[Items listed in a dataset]
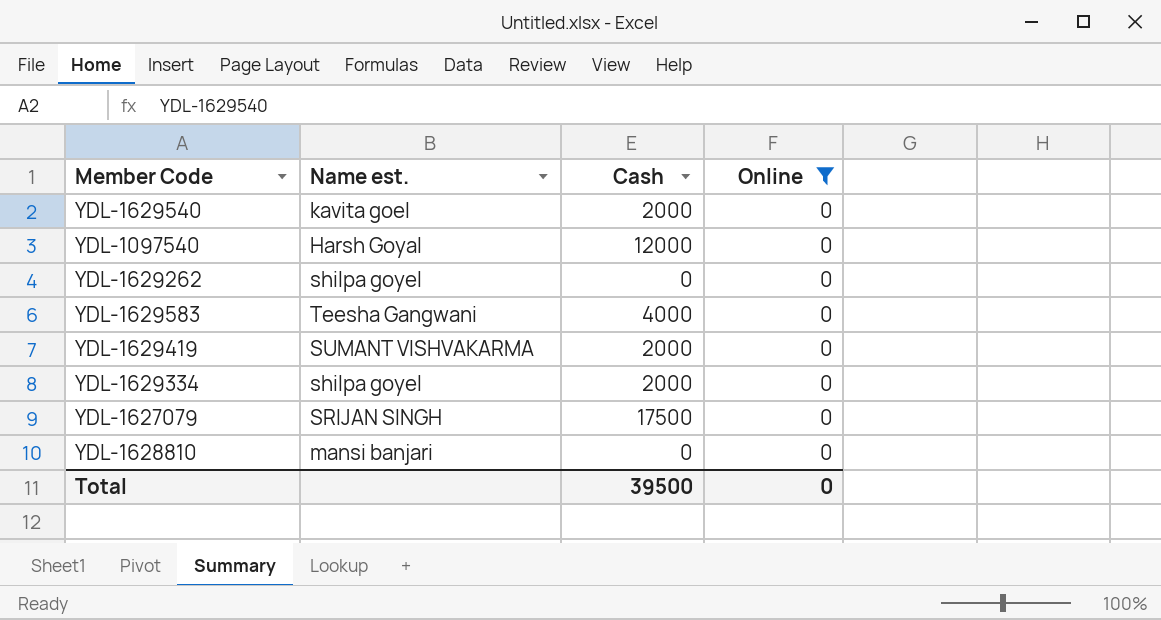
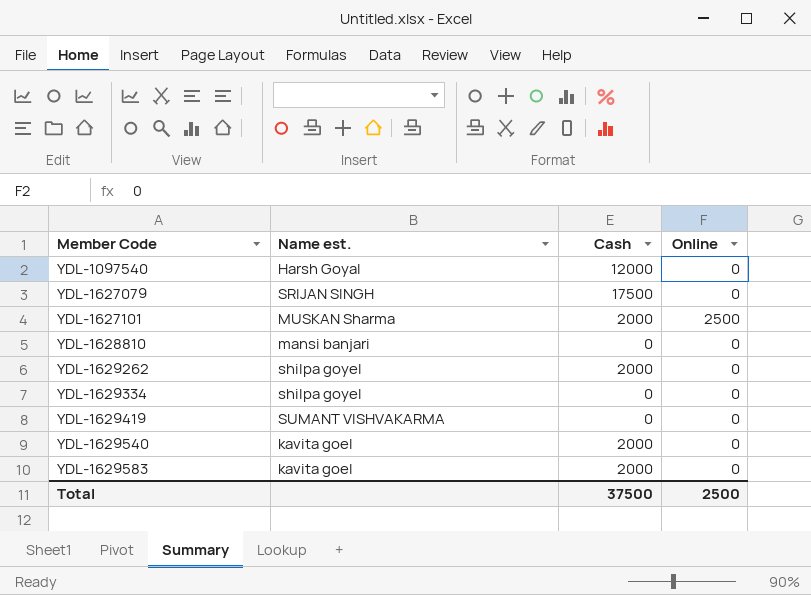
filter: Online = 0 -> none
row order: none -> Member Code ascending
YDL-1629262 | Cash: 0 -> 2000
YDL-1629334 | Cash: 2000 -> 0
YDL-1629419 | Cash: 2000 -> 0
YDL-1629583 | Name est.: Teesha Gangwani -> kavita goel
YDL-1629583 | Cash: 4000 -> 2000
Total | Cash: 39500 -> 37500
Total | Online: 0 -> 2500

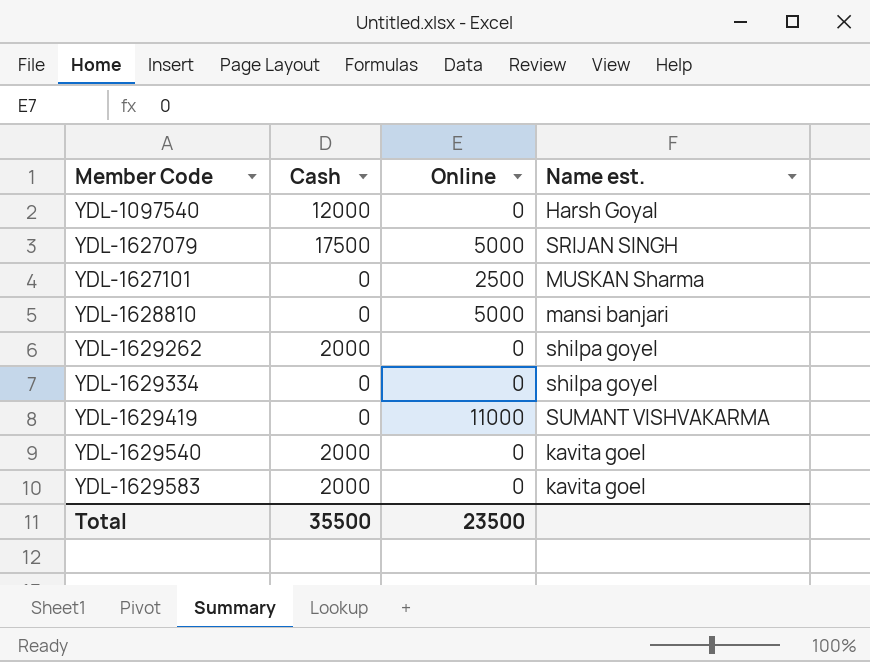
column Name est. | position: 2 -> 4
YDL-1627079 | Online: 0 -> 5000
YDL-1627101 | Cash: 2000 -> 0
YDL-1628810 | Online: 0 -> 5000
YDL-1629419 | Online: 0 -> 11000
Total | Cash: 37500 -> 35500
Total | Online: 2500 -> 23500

...

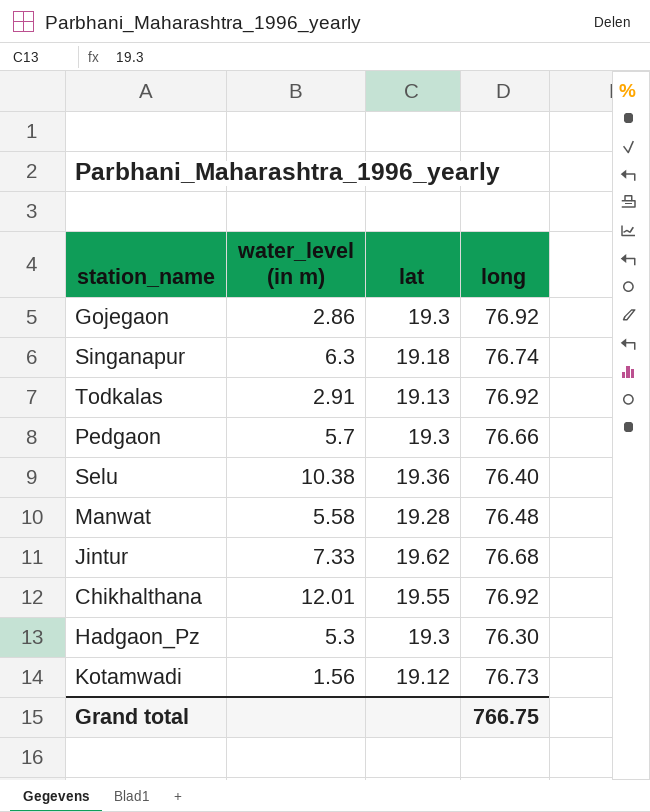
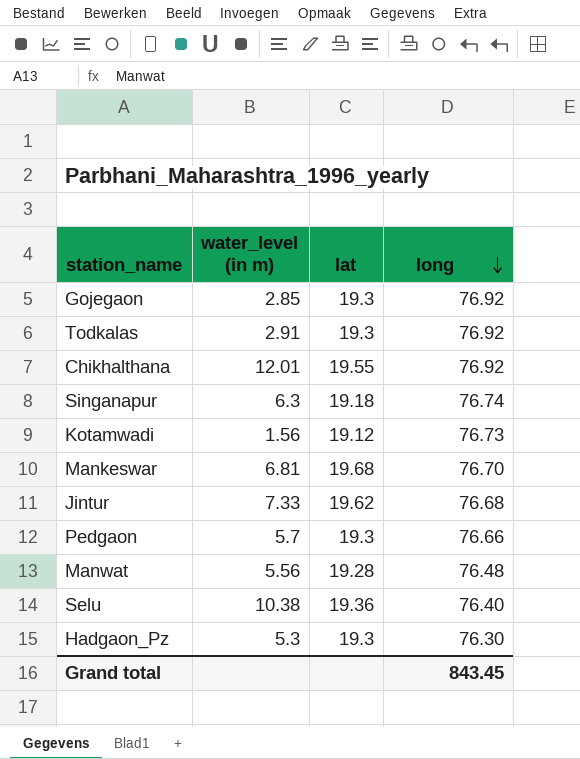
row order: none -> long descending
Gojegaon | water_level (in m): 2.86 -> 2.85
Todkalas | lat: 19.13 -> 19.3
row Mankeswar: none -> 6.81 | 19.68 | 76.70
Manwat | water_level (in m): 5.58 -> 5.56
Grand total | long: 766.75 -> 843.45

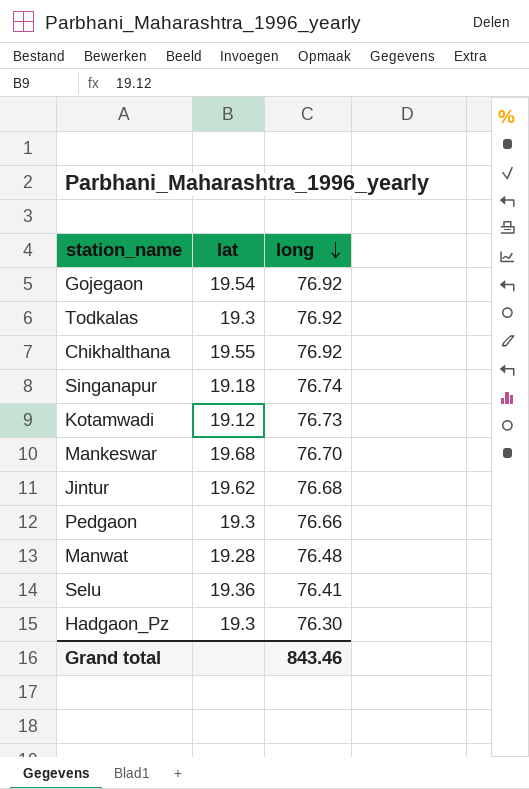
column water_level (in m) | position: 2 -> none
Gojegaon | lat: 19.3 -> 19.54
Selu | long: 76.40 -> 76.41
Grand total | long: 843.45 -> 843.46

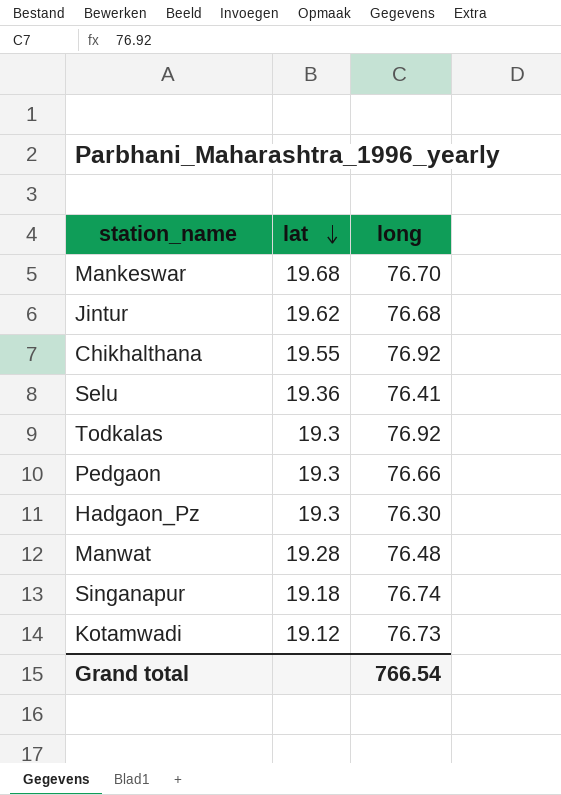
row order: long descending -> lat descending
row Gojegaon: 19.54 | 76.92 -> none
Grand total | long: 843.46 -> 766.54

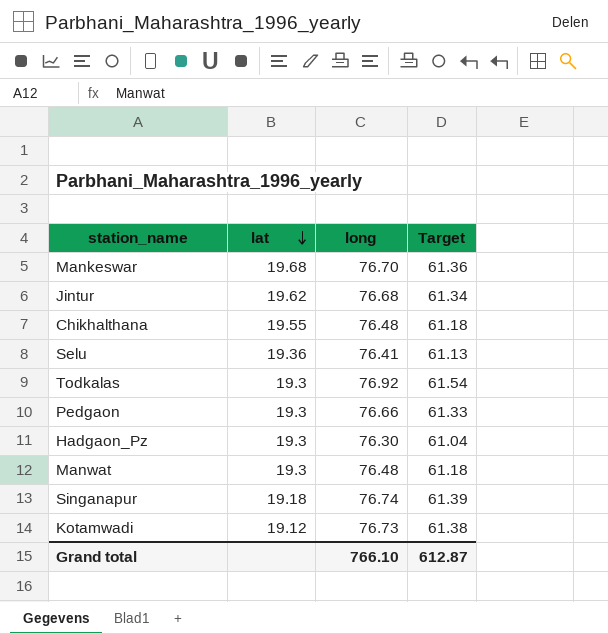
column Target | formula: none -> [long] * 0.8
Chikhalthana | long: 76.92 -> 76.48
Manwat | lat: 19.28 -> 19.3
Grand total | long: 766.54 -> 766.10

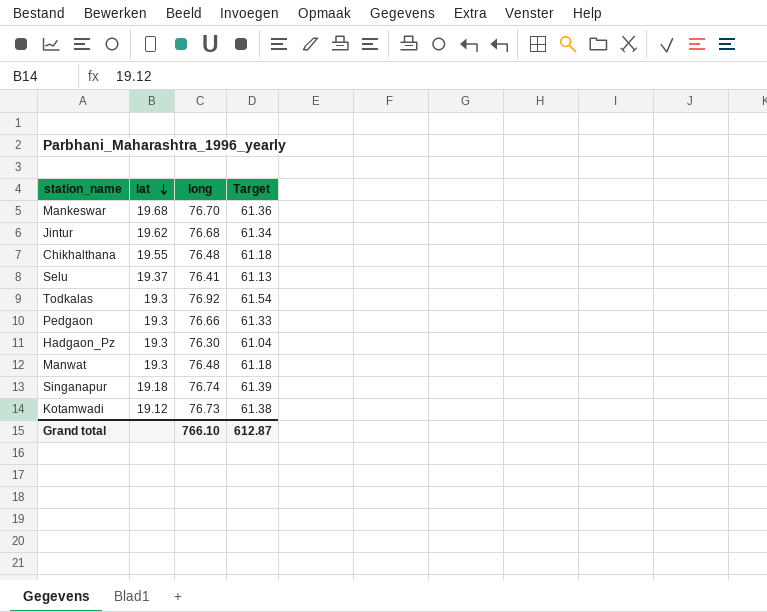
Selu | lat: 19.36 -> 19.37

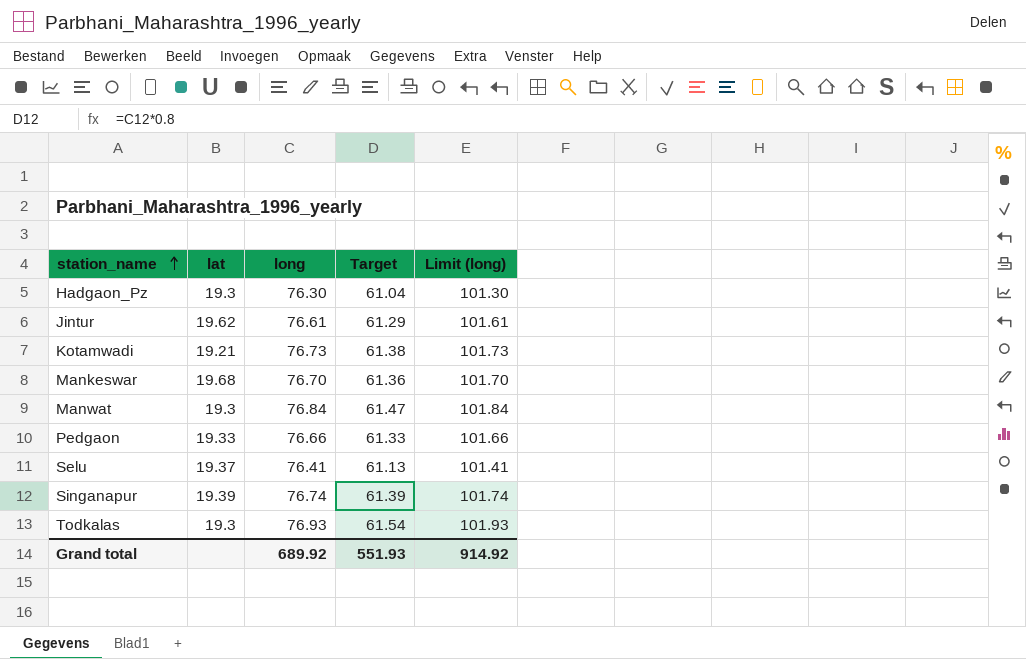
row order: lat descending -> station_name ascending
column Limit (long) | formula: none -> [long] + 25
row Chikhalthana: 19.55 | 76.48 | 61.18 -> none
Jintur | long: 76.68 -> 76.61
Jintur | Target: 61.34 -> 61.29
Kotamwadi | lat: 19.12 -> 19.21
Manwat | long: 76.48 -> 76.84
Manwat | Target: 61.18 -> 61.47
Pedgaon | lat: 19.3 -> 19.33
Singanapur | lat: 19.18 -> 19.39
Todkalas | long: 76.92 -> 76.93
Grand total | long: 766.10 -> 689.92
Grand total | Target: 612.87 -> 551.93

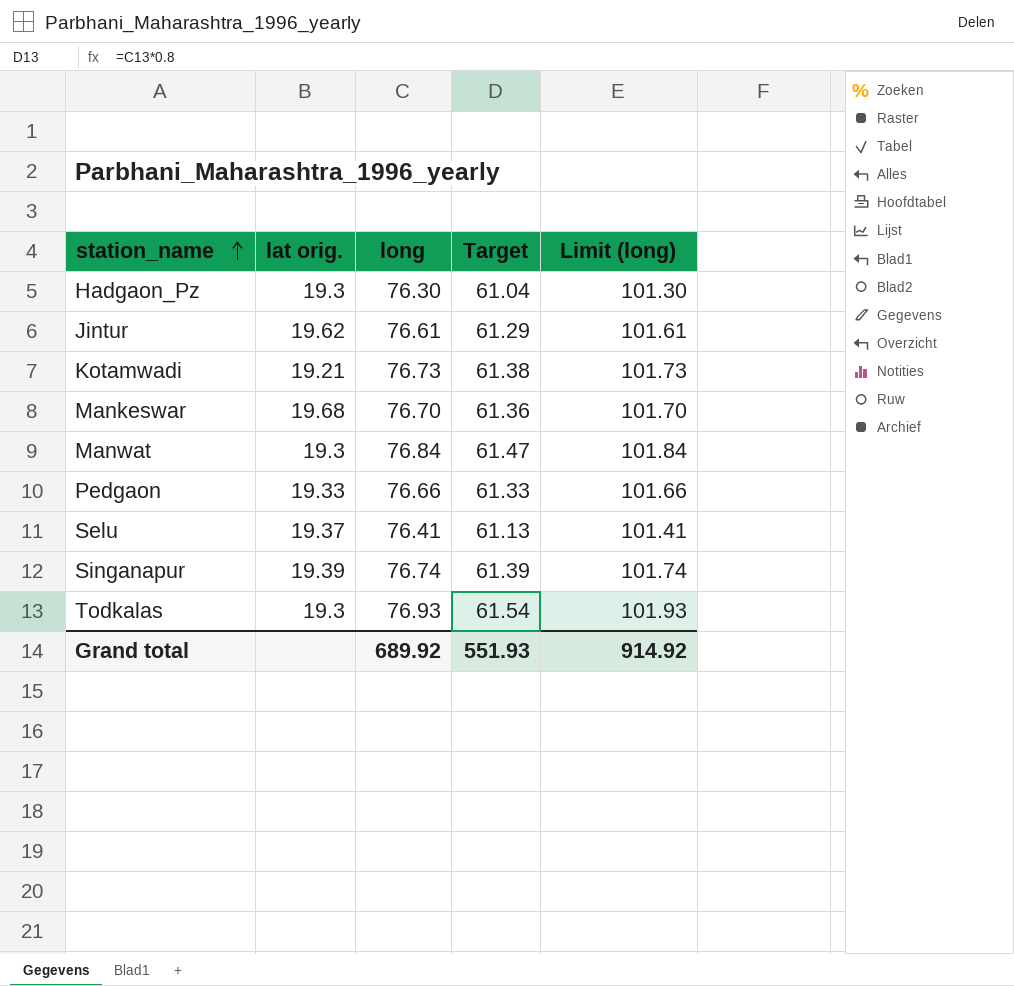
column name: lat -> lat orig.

*WHAT TO WORK ON:* Find all lines in the records that hold the word "descending". Copy them.

*WRITTEN SOLUTION:*
row order: none -> long descending
row order: long descending -> lat descending
row order: lat descending -> station_name ascending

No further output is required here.